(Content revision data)
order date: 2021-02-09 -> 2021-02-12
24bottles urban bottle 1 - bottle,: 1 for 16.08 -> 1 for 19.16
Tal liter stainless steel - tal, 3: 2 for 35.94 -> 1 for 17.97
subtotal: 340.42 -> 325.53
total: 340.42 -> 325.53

### ASSIGNMENT
Restate every entry exactly. Leave nothing out.

### ANSWER SPACE
order date: 2021-02-09 -> 2021-02-12
24bottles urban bottle 1 - bottle,: 1 for 16.08 -> 1 for 19.16
Tal liter stainless steel - tal, 3: 2 for 35.94 -> 1 for 17.97
subtotal: 340.42 -> 325.53
total: 340.42 -> 325.53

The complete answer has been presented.